Un evento che, nell’arco di un’intera giornata, offrirà alle aziende l’occasione di incontrare buyer del settore da Corea del Sud, Cina, Russia, Kazakistan, Francia e Germania. Paesi nei quali il Made in Italy è fonte di ispirazione, ma anche continuo punto di riferimento per quanto riguarda la fattura d’eccellenza nei manufatti tessili. Ce lo dicono gli stessi imprenditori: «Avere un proprio marchio è impegnativo, ma nel tempo ripaga».

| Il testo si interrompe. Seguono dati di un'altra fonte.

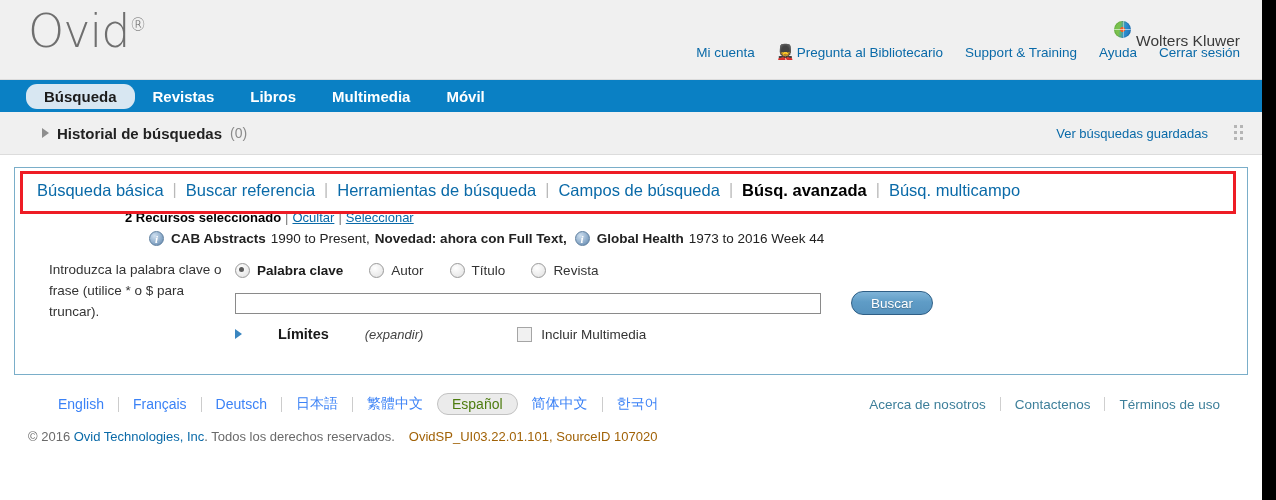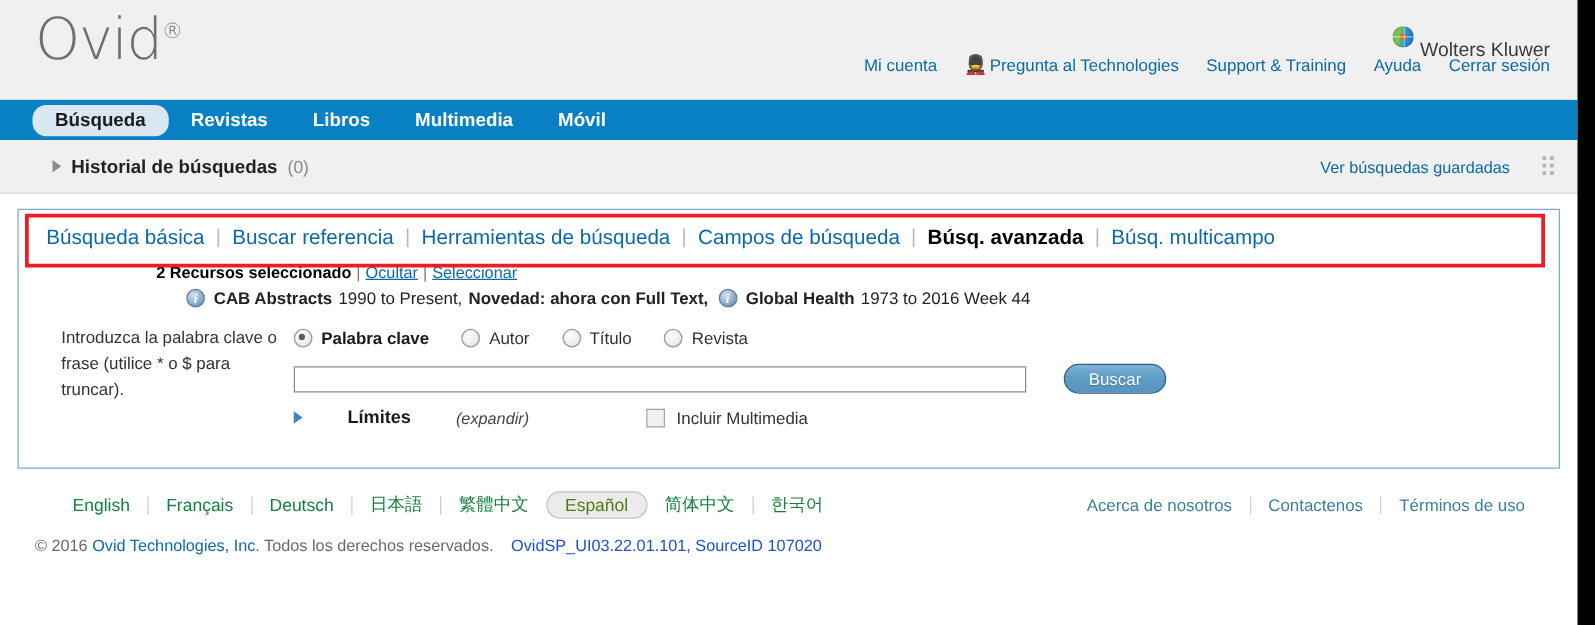"Pregunta al Technologies" span { text: Technologies -> Bibliotecario }
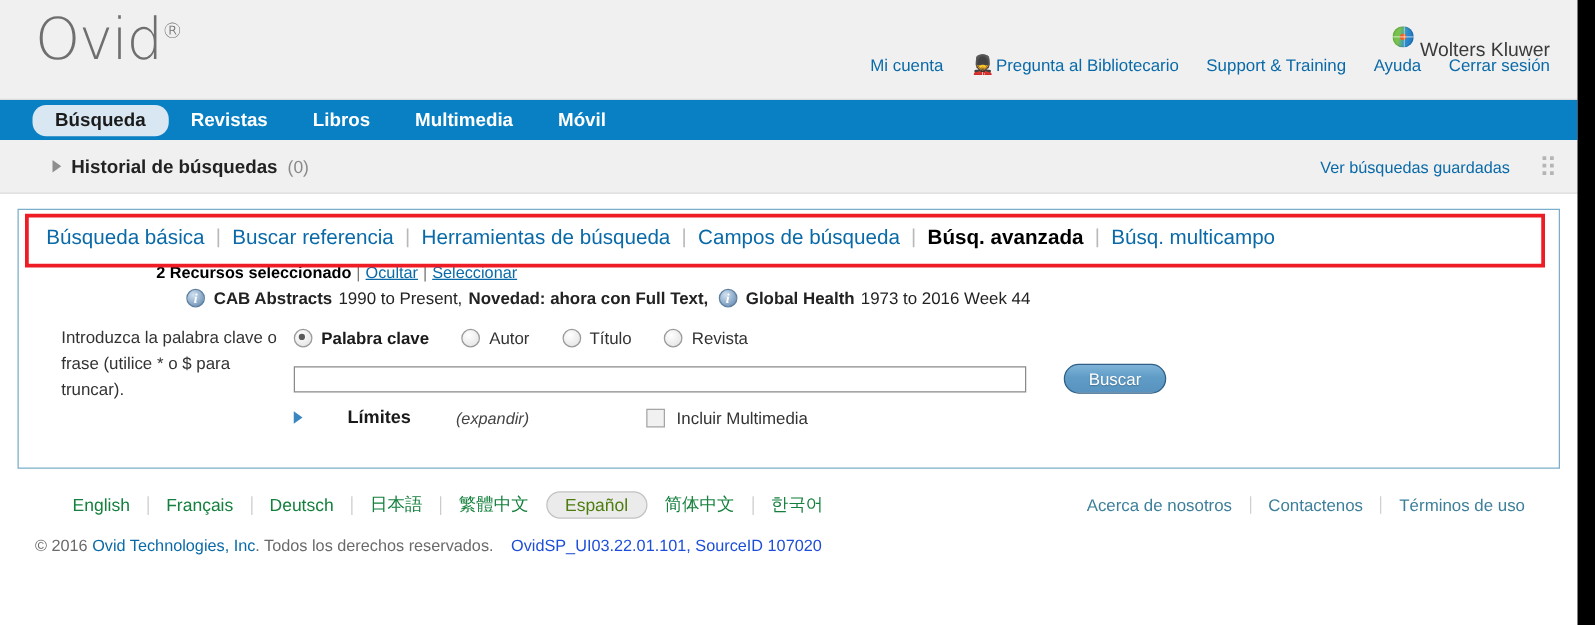"English" .langs a { color: #15803d -> #3b82f6 }
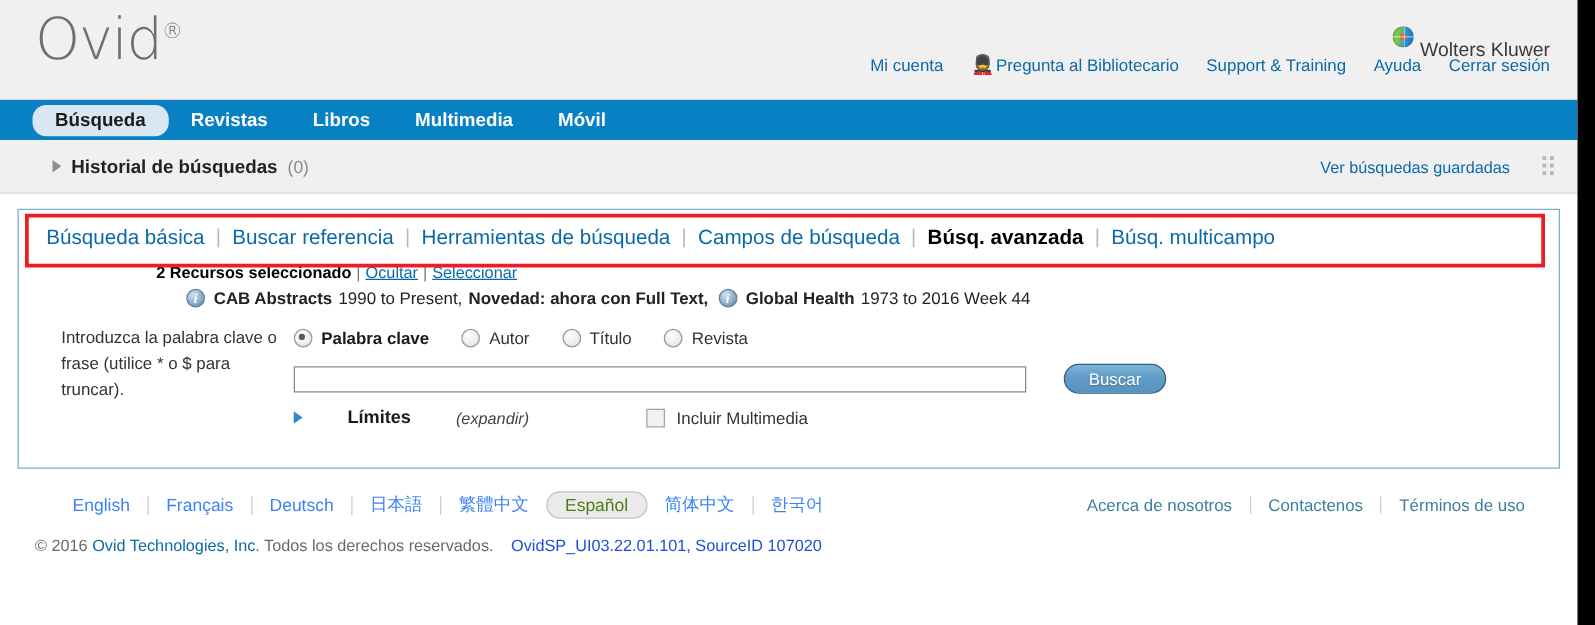"OvidSP_UI03.22.01.101, SourceID 107020" .copyright .version { color: #1d4ed8 -> #a16207 }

E’ il caso della Falco Calzature di Gallarate, che dal 1979 si propone sul mercato con una propria linea per uomo, donna e bambini con snekaers, ballerine, scarpe sportive, sandali e pantofole. Ma questa è anche la storia di Sandro Fusella, che da due anni sta lavorando a un suo marchio – Fusella Made in Italy – con il quale ha già sottoscritto un contratto con la Corea del Sud. Impresa di Viggiù che guarda al mondo perché sui mercati esteri ci vuole andare.

Con importanti investimenti in tecnologia, due figli e due nipoti in azienda (ognuno con un suo ruolo preciso), dalla selezione dei materiali al controllo di qualità, l’azienda vuole creare una propria campionatura e uno showroom «anche se non è facile, ci vuole una struttura diversa e bisogna affrontare cambiamenti importanti». Alla Fusella, però, si stanno attrezzando. Ed ora si va alla ricerca di una giovane che abbia voglia di crescere in azienda, che faccia ricerca sulle materie prime e che sia in grado di sviluppare una linea personale di prodotti. La sfida è aperta, e l’Incoming Moda del 30 novembre potrebbe essere una valida occasione.

Perché quello che cercano i mercati esteri è una prova di creatività, stile, qualità. Tutti requisiti che le piccole imprese della provincia di Varese sanno dare con quel valore aggiunto che arriva direttamente dalla Storia italiana. Quella del Rinascimento, degli incontri cromatici raffinati, della lavorazione dei tessuti ricca di particolari. Dalle lavorazioni a maglia alla pelletteria, dagli accessori alle gonne e pantaloni, dai capospalla alle camicie, dagli abiti sartoriali alle borse sul nostro territorio si scopre un mondo attivo, brulicante, orgogliosamente legato ai valori dell’artigianato. Che poi sono quelli della duttilità, del sapersi adeguare al mercato e anticiparlo, dell’invenzione stilistica e della cura che traspare in ogni piccolo passaggio della produzione.

Per il settore moda, tessile e abbigliamento, le categorie produttive interessate all’Incoming Moda sono:

  • accessori
  • gonne/pantaloni
  • capispalla
  • camicie
  • maglieria
  • abiti sartoriali
  • borse e pelletteria

I Paesi-Buyer saranno successivamente confermati, in base alla dimostrazione d’interesse, dell’invito alla partecipazione ai lavori B2B.

La sessione lavori sarà suddivisa in due parti, mattino e pomeriggio e prevede l’avvicendamento delle imprese per i B2B tra la prima e la seconda sessione.

Il programma dettagliato e definitivo (data, orari, incontri, nomi buyer, visite aziendali previste per il giorno seguente su indicazioni buyer ecc.) verrà comunicato alle imprese aderenti al progetto.